Tom Lake
- First edition cover
- Author: Ann Patchett
- Audio read by: Meryl Streep
- Language: English
- Publisher: Harper
- Publication date: August 1, 2023
- Publication place: United States
- Media type: Print (hardcover), e-book, audiobook
- Pages: 320
- ISBN: 978-0-06-332752-8

= Tom Lake =

2023 novel by Ann Patchett

Tom Lake is a 2023 novel by Ann Patchett. It was published by Harper on August 1, 2023. The book relates the story of three daughters who yearn to know about their mother's youthful relationship with a famous actor. Upon its release, the book was met with mostly positive reviews from book critics, who praised it as the author's prime material.

==Premise==
Three daughters, Emily, Maisie, and Nell, return to their family's Northern Michigan cherry orchard in the spring of 2020 at the height of the COVID-19 pandemic, and learn about their mother's relationship with famous actor Peter Duke, with whom she shared the stage in Our Town at a theatre company named Tom Lake in the 1980s.

==Reception==
The novel debuted at number one on The New York Times fiction best-seller list for the week ending August 5, 2023. According to Publishers Weekly, the novel sold more than 38,000 copies in its first week. In 2024, the book was one of the most borrowed titles in American public libraries.

Kirkus Reviews gave the novel a starred review, writing, "These braided strands culminate in a denouement at once deeply sad and tenderly life-affirming. Poignant and reflective, cementing Patchett's stature as one of our finest novelists." The novel was also well received at Publishers Weekly, which noted in its review, "As Patchett's slow-burn narrative gathers dramatic steam, she blends past and present with dexterity and aplomb, as the daughters come to learn more of the truth about Lara's Duke stories, causing them to reshape their understanding of their mother. Patchett is at the top of her game."
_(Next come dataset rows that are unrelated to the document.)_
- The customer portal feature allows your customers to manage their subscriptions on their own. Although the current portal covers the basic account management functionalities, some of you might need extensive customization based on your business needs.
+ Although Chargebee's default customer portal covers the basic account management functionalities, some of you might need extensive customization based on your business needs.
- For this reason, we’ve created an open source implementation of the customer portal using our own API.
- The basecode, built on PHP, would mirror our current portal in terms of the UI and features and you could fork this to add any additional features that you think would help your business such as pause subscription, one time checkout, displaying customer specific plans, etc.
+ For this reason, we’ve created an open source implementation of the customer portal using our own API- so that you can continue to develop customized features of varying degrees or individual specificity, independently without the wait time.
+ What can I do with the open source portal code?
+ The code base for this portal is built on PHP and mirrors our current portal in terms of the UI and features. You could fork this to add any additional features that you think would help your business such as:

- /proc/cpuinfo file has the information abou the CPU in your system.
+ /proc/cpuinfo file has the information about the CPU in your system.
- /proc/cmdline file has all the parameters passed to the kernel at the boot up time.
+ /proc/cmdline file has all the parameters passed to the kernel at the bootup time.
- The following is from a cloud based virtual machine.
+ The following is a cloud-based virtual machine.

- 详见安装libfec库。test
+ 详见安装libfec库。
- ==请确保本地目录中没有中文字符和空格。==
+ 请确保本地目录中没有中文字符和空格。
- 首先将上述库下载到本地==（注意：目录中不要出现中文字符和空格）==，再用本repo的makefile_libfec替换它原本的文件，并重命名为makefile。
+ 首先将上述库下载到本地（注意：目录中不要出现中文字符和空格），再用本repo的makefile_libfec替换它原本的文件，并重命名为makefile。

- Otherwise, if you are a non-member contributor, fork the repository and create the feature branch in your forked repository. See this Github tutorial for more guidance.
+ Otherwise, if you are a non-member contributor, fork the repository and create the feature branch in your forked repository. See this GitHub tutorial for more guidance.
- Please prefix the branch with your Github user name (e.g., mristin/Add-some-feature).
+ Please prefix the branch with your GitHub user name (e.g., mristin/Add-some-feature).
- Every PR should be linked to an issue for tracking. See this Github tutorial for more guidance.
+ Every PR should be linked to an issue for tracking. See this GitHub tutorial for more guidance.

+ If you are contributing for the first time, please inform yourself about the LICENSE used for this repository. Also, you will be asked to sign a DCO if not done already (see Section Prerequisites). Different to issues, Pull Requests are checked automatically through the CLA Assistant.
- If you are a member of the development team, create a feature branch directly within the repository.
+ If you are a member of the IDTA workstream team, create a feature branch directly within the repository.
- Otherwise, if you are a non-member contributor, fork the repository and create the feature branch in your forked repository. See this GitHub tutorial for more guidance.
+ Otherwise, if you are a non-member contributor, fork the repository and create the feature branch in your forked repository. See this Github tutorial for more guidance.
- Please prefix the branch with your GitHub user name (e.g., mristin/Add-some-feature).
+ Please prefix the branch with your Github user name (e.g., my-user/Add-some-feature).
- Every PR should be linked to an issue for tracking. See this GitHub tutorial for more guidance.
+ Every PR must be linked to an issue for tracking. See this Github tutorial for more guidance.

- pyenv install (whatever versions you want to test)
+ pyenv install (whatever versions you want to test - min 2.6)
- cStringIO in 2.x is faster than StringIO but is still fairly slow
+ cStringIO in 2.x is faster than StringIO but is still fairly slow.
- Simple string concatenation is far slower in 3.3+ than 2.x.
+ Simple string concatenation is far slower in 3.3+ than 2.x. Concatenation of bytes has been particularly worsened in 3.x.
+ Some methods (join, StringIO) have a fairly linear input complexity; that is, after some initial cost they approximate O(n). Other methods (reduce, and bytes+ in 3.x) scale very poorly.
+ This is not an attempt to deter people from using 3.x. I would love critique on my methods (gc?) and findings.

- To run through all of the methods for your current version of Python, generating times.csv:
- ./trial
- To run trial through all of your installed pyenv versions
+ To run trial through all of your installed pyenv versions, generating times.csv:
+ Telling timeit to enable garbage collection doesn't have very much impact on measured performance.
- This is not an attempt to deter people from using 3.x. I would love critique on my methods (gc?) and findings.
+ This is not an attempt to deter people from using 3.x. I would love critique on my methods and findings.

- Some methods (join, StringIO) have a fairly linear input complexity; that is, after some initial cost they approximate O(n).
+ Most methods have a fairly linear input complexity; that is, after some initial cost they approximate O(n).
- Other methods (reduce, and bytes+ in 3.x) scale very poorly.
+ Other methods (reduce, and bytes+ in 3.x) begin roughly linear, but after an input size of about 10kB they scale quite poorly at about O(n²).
Benjamin Markovits of The Daily Telegraph gave the novel 4 out of 5 stars, comparing its qualities to Thornton Wilder's play Our Town, which features in Patchett's novel. Grace Linden of the Los Angeles Review of Books agreed, writing, "Our Town, a play about loss and the inability to appreciate life as it happens, is the perfect foil for Patchett's story."

Katy Waldman of The New Yorker wrote, "The ingredients have been assembled for a wistful meditation on mothers and daughters learning to handle the seasons of their lives [...] But the novel's alchemical transformation of pain into peace feels, at times, overstated [...] As Tom Lake goes on, the determined positivity begins to feel slightly menacing, or at least constrictive." Alice O'Keefe of The Times echoed the latter criticism, writing that the novel "seems to almost wilfully ignore the darker side of life. You'll happily while away an afternoon with it, if you like your fiction as sticky-sweet as cherry pie."

Writing for The Washington Post, Marion Winik wrote, "Tom Lake is about romantic love, marital love and maternal love, but also the love of animals, the love of stories, love of the land and trees and the tiny, red, cordiform object that is a cherry. Not that a heart is not broken at some point, but it breaks without affecting the remarkable warmth of the book, set in summer's fullest bloom...This generous writer hits the mark again with her ninth novel."